» Goal of the exercise:
How do the lines below between the ones holding "- Issuers must" and "an earlier announcement; or", inclusive, read? Give them again exactly, with no other lines.

» Information supplied:
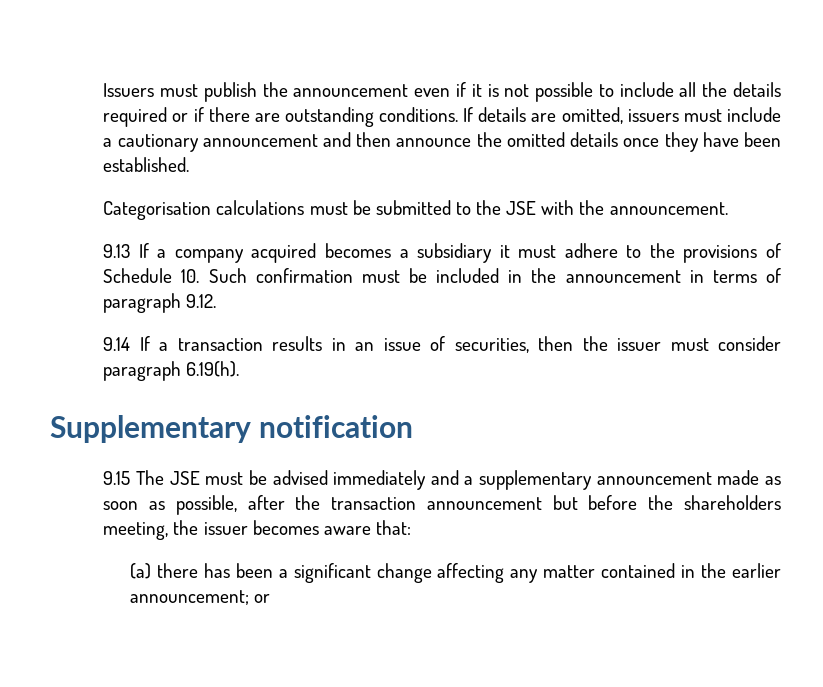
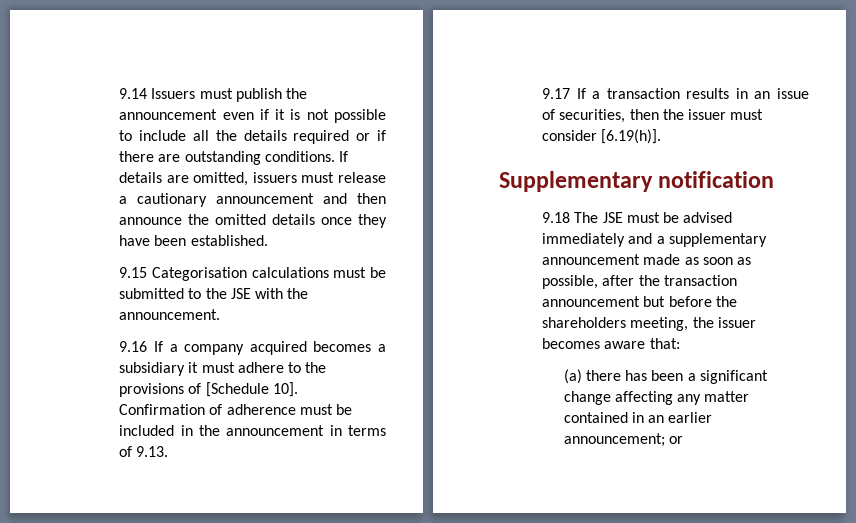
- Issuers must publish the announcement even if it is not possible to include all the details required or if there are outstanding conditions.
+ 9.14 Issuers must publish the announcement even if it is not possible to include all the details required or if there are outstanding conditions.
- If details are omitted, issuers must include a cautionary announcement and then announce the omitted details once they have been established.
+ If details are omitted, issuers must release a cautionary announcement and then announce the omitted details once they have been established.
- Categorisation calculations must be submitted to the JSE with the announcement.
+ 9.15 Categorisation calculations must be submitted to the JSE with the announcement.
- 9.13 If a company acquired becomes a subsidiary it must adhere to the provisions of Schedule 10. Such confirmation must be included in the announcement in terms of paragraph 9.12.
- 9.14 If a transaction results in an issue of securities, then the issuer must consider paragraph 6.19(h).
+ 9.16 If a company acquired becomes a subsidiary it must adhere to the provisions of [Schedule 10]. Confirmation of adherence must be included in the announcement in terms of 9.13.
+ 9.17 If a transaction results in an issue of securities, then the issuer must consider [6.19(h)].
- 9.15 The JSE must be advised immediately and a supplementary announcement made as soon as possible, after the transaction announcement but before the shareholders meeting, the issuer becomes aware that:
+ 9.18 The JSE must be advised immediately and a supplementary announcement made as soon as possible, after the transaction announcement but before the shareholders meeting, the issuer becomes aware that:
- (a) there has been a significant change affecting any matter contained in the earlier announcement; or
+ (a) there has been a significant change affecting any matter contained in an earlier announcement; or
==
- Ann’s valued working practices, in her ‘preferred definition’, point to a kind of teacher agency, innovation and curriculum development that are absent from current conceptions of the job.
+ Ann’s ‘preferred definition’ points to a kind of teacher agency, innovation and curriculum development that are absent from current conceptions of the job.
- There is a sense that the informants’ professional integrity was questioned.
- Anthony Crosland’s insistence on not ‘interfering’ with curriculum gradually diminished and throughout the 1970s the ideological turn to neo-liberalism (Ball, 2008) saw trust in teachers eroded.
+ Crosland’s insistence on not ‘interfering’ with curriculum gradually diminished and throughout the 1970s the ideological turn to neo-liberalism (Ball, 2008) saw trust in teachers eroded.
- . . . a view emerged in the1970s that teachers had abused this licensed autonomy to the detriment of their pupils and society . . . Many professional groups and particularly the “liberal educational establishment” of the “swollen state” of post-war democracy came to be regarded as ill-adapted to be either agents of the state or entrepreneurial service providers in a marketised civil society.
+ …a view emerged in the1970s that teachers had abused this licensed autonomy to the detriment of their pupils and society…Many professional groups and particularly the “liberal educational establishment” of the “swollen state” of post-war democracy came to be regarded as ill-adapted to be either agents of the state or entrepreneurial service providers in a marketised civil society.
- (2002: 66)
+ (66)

» Answer section:
- Issuers must publish the announcement even if it is not possible to include all the details required or if there are outstanding conditions.
+ 9.14 Issuers must publish the announcement even if it is not possible to include all the details required or if there are outstanding conditions.
- If details are omitted, issuers must include a cautionary announcement and then announce the omitted details once they have been established.
+ If details are omitted, issuers must release a cautionary announcement and then announce the omitted details once they have been established.
- Categorisation calculations must be submitted to the JSE with the announcement.
+ 9.15 Categorisation calculations must be submitted to the JSE with the announcement.
- 9.13 If a company acquired becomes a subsidiary it must adhere to the provisions of Schedule 10. Such confirmation must be included in the announcement in terms of paragraph 9.12.
- 9.14 If a transaction results in an issue of securities, then the issuer must consider paragraph 6.19(h).
+ 9.16 If a company acquired becomes a subsidiary it must adhere to the provisions of [Schedule 10]. Confirmation of adherence must be included in the announcement in terms of 9.13.
+ 9.17 If a transaction results in an issue of securities, then the issuer must consider [6.19(h)].
- 9.15 The JSE must be advised immediately and a supplementary announcement made as soon as possible, after the transaction announcement but before the shareholders meeting, the issuer becomes aware that:
+ 9.18 The JSE must be advised immediately and a supplementary announcement made as soon as possible, after the transaction announcement but before the shareholders meeting, the issuer becomes aware that:
- (a) there has been a significant change affecting any matter contained in the earlier announcement; or
+ (a) there has been a significant change affecting any matter contained in an earlier announcement; or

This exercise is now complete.